All who gathered agreed that Murtaugh would have applauded the effort to revitalize youth ball in cities such as Chester. The Phillies were applauded for their work, especially when Rob Holiday, the Phillies' assistant director of scouting, told of the growth of the team's Reviving Baseball in Inner Cities initiative, which is known as RBI.

When the Phillies' RBI branch started in 1989, 200 children participated in what was then a neighborhood Puerto Rican Rookie League.

The Phillies now promote and sponsor RBI teams and leagues in which up to 7,500 children participate throughout the Delaware Valley.

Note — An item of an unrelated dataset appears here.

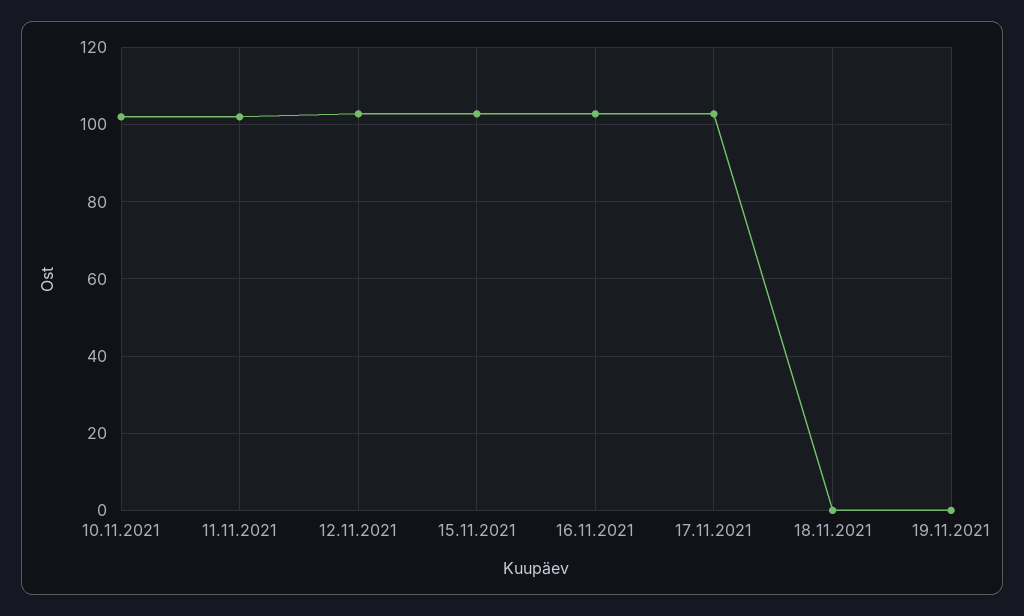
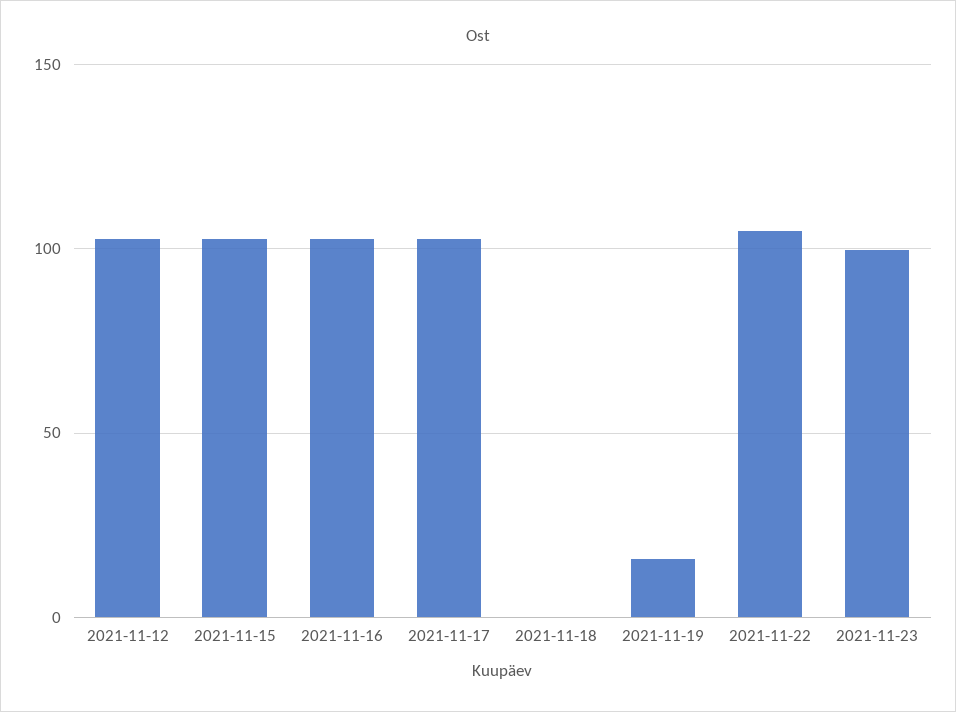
10.11.2021: 102 -> none
11.11.2021: 102 -> none
19.11.2021: 0 -> 15
2021-11-22: none -> 105
2021-11-23: none -> 100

"Baseball is a wonderful game," Dick Allen, the former Phillies slugger who is part of the Phillies' RBI vanguard, told the audience.

"To see kids having fun playing with one little baseball - no guns, no shootings, no knives... . When they're started young, they're on their way," Allen said.

Then, nodding toward a table filled with members of the Chester Red Sox - the only youth team in Chester and the beneficiary of the fund-raiser - Allen said, "When they get to these fellas' age, they're well on their way."

Fifteen-year-old Keyon Staples, an outfielder with the Red Sox, agreed.

"Some people don't understand why we play," he said. "They say baseball is a white person's sport, that blacks should play football and basketball. But they don't know about it. Baseball is fun, too, and I love it."